Copy the records below exactly, leaving out any pictures.

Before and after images
------------

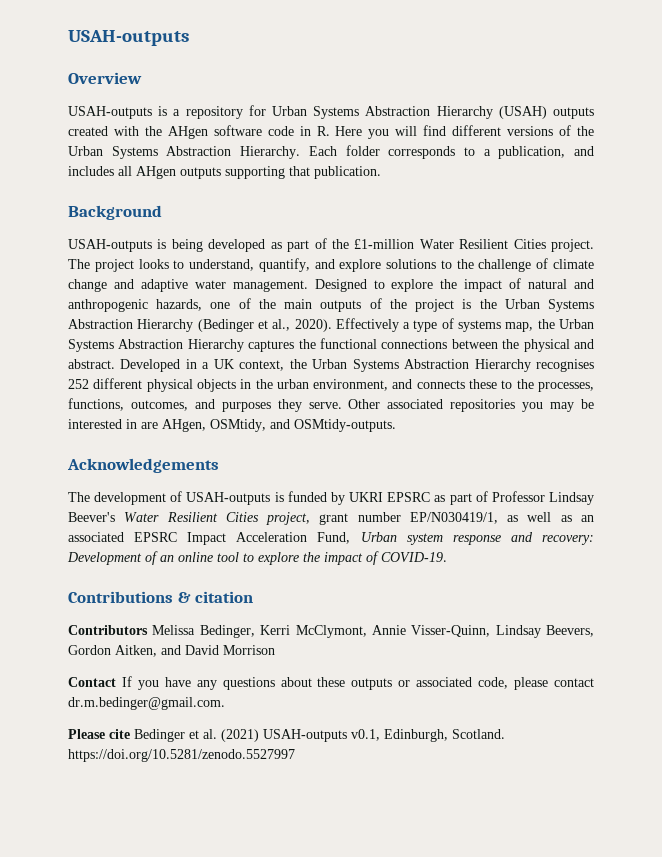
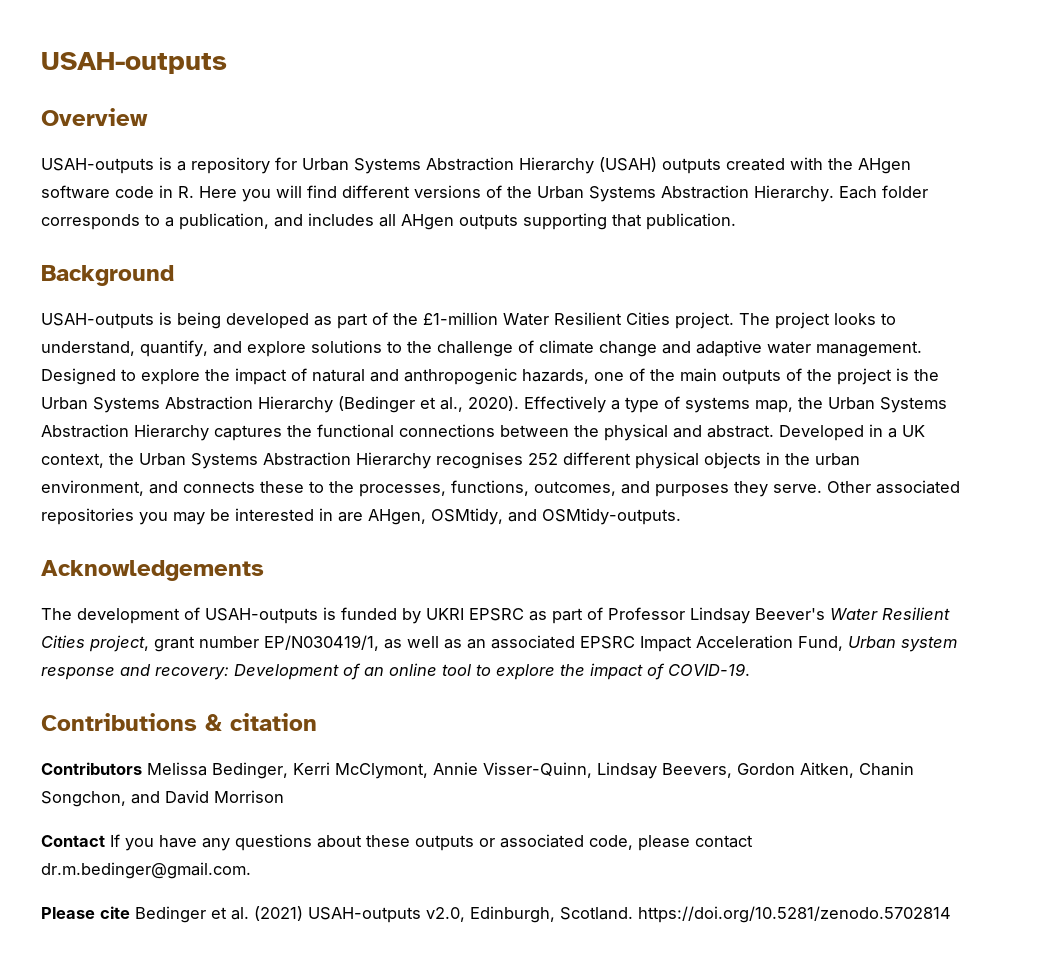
(157, 651) none -> [859,762,914,776] [41,791,126,807] Chanin Songchon,
[351,729,380,741] v0.1, -> [426,907,465,922] v2.0,
[68,749,295,762] https://doi.org/10.5281/zenodo.5527997 -> [638,906,951,923] https://doi.org/10.5281/zenodo.5702814

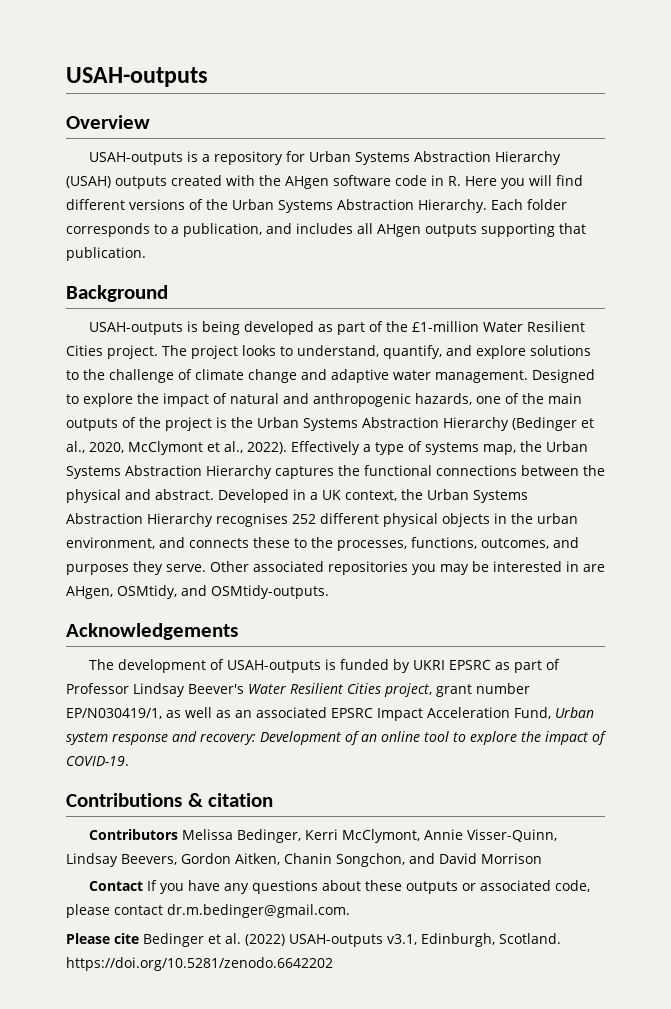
[468,396,519,411] 2020). -> [89,441,287,455] 2020, McClymont et al., 2022).
[254,906,465,923] (2021) USAH-outputs v2.0, -> [245,934,417,947] (2022) USAH-outputs v3.1,
[638,906,951,923] https://doi.org/10.5281/zenodo.5702814 -> [66,957,333,971] https://doi.org/10.5281/zenodo.6642202

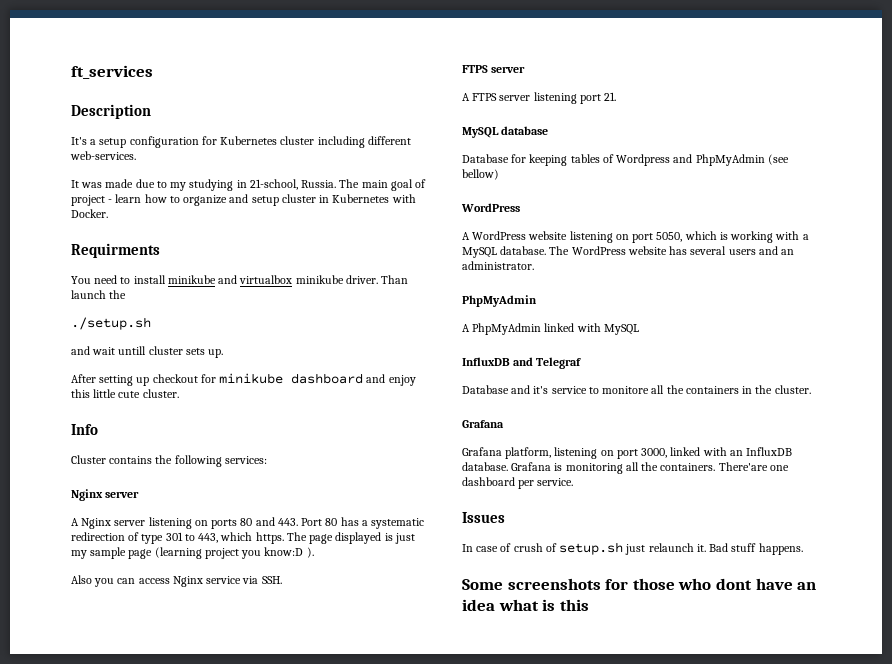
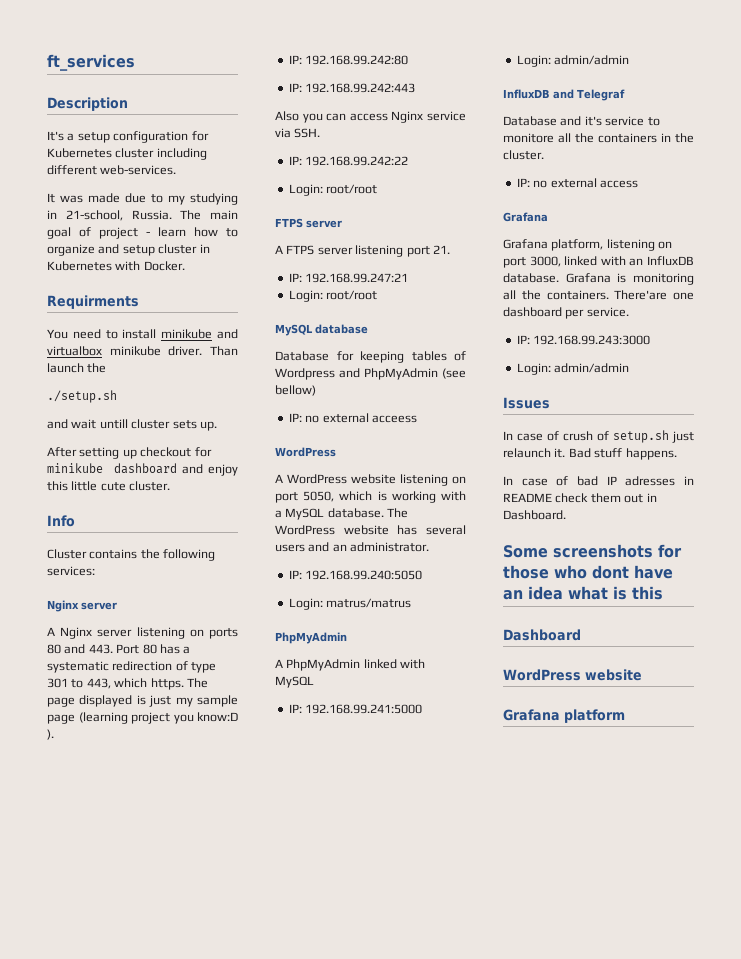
(314, 552) none -> [288,55,409,65] [288,83,416,93] // IP: 192.168.99.242:80 // IP: 192.168.99.242:443
(282, 580) none -> [288,156,409,166] [288,184,378,196] // IP: 192.168.99.242:22 // Login: root/root
(617, 96) none -> [288,273,409,283] [288,290,378,302] // IP: 192.168.99.247:21 // Login: root/root
(499, 174) none -> [288,413,417,423] // IP: no external acceess
(534, 265) none -> [288,570,423,580] [288,598,412,610] // IP: 192.168.99.240:5050 // Login: matrus/matrus
(639, 329) none -> [288,704,423,714] [516,55,630,67] // IP: 192.168.99.241:5000 // Login: admin/admin
(811, 389) none -> [516,178,638,188] // IP: no external access
(574, 482) none -> [516,335,651,345] [516,363,630,375] // IP: 192.168.99.243:3000 // Login: admin/admin
(803, 549) none -> [503,476,694,486] [503,493,657,503] [503,510,566,520] // In case of bad IP adresses in README check them out in Dashboard.
(589, 605) none -> [503,629,581,641] [503,669,642,681] [503,709,625,723] // Dashboard // WordPress website // Grafana platform

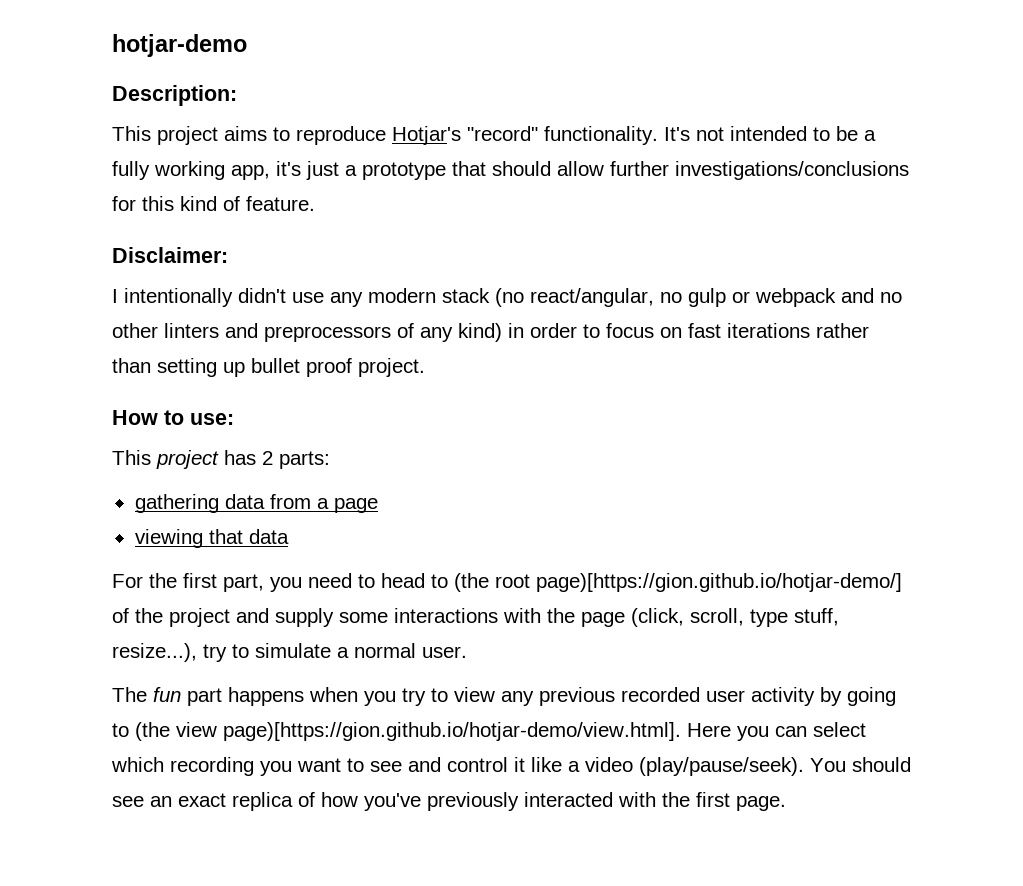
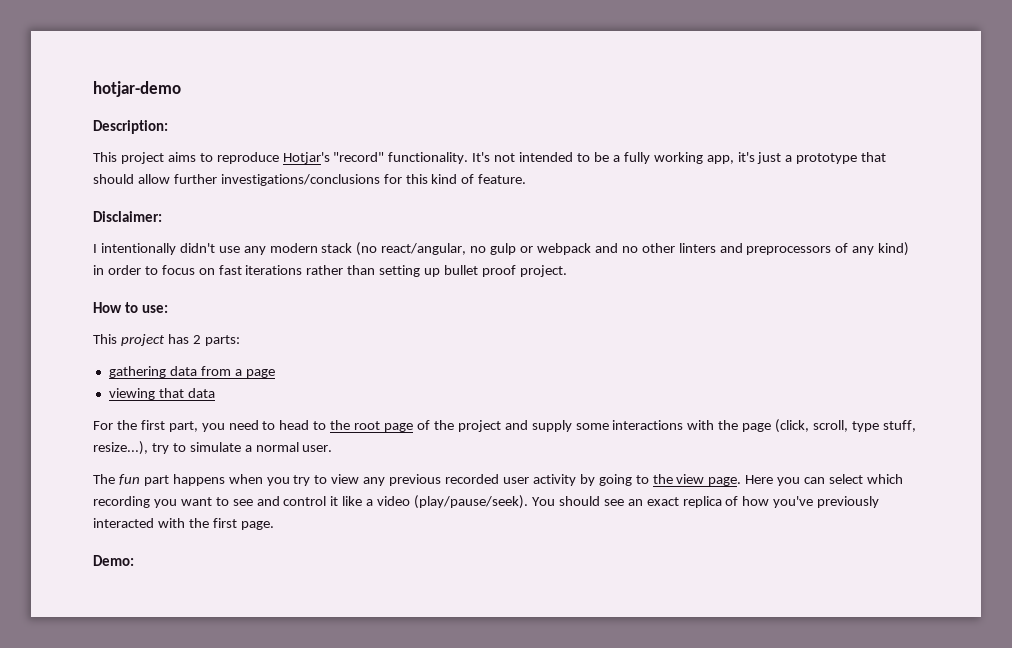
[454,573,902,592] (the root page)[https://gion.github.io/hotjar-demo/] -> [330,420,414,432] the root page
[135,722,681,741] (the view page)[https://gion.github.io/hotjar-demo/view.html]. -> [652,474,742,486] the view page.
(786, 803) none -> [93,555,134,566] // Demo:

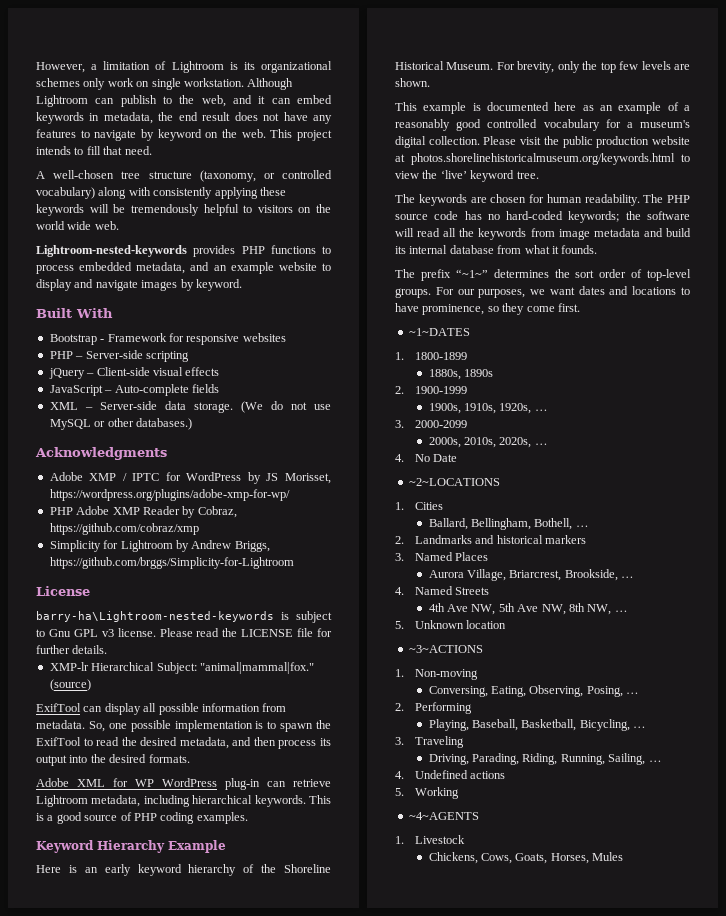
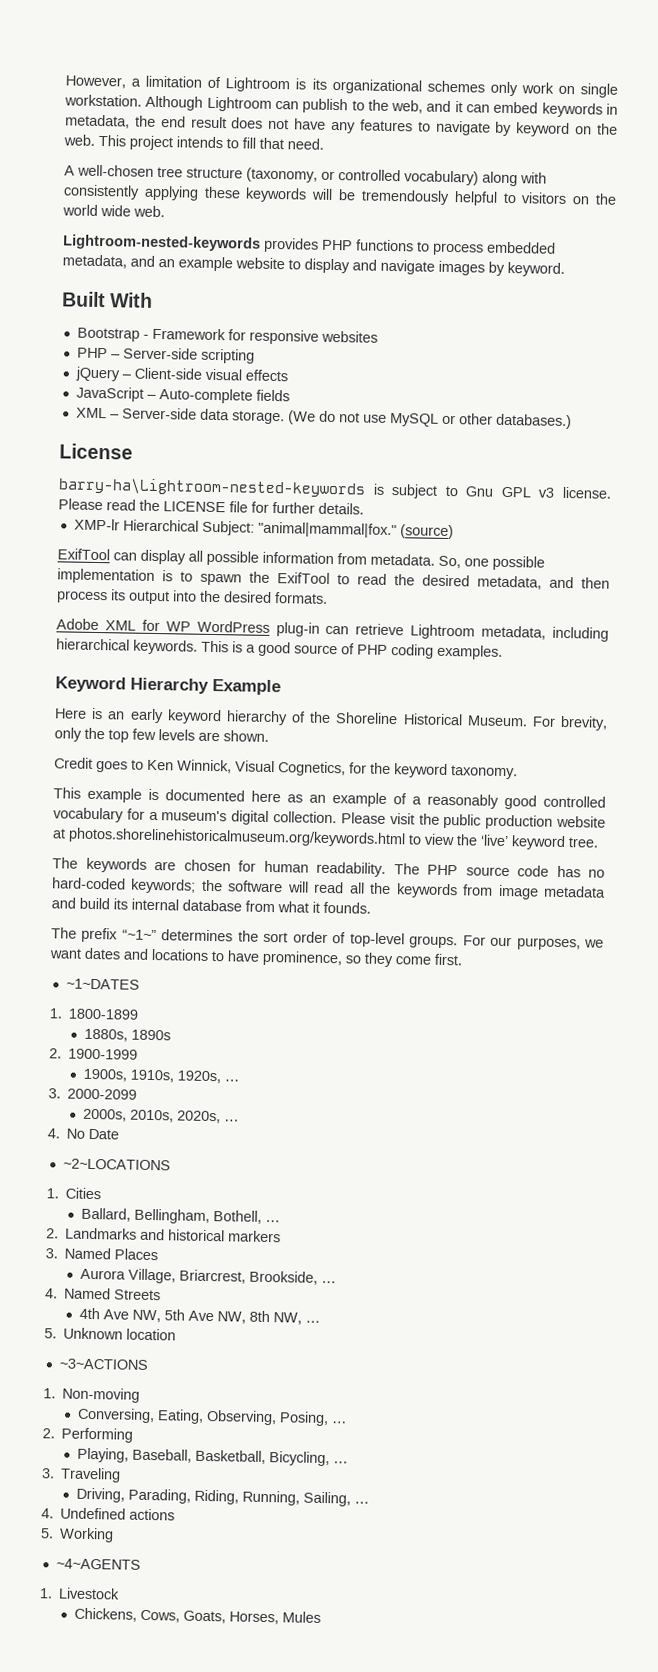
[35,447,167,460] [49,472,331,484] [49,489,290,501] [49,506,237,518] [49,523,199,535] [49,540,270,552] [49,557,294,569] // Acknowledgments // Adobe XMP / IPTC for WordPress by JS Morisset, https://wordpress.org/plugins/adobe-xmp-for-wp/ // PHP Adobe XMP Reader by Cobraz, https://github.com/cobraz/xmp // Simplicity for Lightroom by Andrew Briggs, https://github.com/brggs/Simplicity-for-Lightroom -> (572, 421) none
(430, 82) none -> [54,757,518,780] // Credit goes to Ken Winnick, Visual Cognetics, for the keyword taxonomy.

------------

**Result of the exercise:**
(157, 651) none -> [859,762,914,776] [41,791,126,807] Chanin Songchon,
[351,729,380,741] v0.1, -> [426,907,465,922] v2.0,
[68,749,295,762] https://doi.org/10.5281/zenodo.5527997 -> [638,906,951,923] https://doi.org/10.5281/zenodo.5702814

[468,396,519,411] 2020). -> [89,441,287,455] 2020, McClymont et al., 2022).
[254,906,465,923] (2021) USAH-outputs v2.0, -> [245,934,417,947] (2022) USAH-outputs v3.1,
[638,906,951,923] https://doi.org/10.5281/zenodo.5702814 -> [66,957,333,971] https://doi.org/10.5281/zenodo.6642202

(314, 552) none -> [288,55,409,65] [288,83,416,93] // IP: 192.168.99.242:80 // IP: 192.168.99.242:443
(282, 580) none -> [288,156,409,166] [288,184,378,196] // IP: 192.168.99.242:22 // Login: root/root
(617, 96) none -> [288,273,409,283] [288,290,378,302] // IP: 192.168.99.247:21 // Login: root/root
(499, 174) none -> [288,413,417,423] // IP: no external acceess
(534, 265) none -> [288,570,423,580] [288,598,412,610] // IP: 192.168.99.240:5050 // Login: matrus/matrus
(639, 329) none -> [288,704,423,714] [516,55,630,67] // IP: 192.168.99.241:5000 // Login: admin/admin
(811, 389) none -> [516,178,638,188] // IP: no external access
(574, 482) none -> [516,335,651,345] [516,363,630,375] // IP: 192.168.99.243:3000 // Login: admin/admin
(803, 549) none -> [503,476,694,486] [503,493,657,503] [503,510,566,520] // In case of bad IP adresses in README check them out in Dashboard.
(589, 605) none -> [503,629,581,641] [503,669,642,681] [503,709,625,723] // Dashboard // WordPress website // Grafana platform

[454,573,902,592] (the root page)[https://gion.github.io/hotjar-demo/] -> [330,420,414,432] the root page
[135,722,681,741] (the view page)[https://gion.github.io/hotjar-demo/view.html]. -> [652,474,742,486] the view page.
(786, 803) none -> [93,555,134,566] // Demo:

[35,447,167,460] [49,472,331,484] [49,489,290,501] [49,506,237,518] [49,523,199,535] [49,540,270,552] [49,557,294,569] // Acknowledgments // Adobe XMP / IPTC for WordPress by JS Morisset, https://wordpress.org/plugins/adobe-xmp-for-wp/ // PHP Adobe XMP Reader by Cobraz, https://github.com/cobraz/xmp // Simplicity for Lightroom by Andrew Briggs, https://github.com/brggs/Simplicity-for-Lightroom -> (572, 421) none
(430, 82) none -> [54,757,518,780] // Credit goes to Ken Winnick, Visual Cognetics, for the keyword taxonomy.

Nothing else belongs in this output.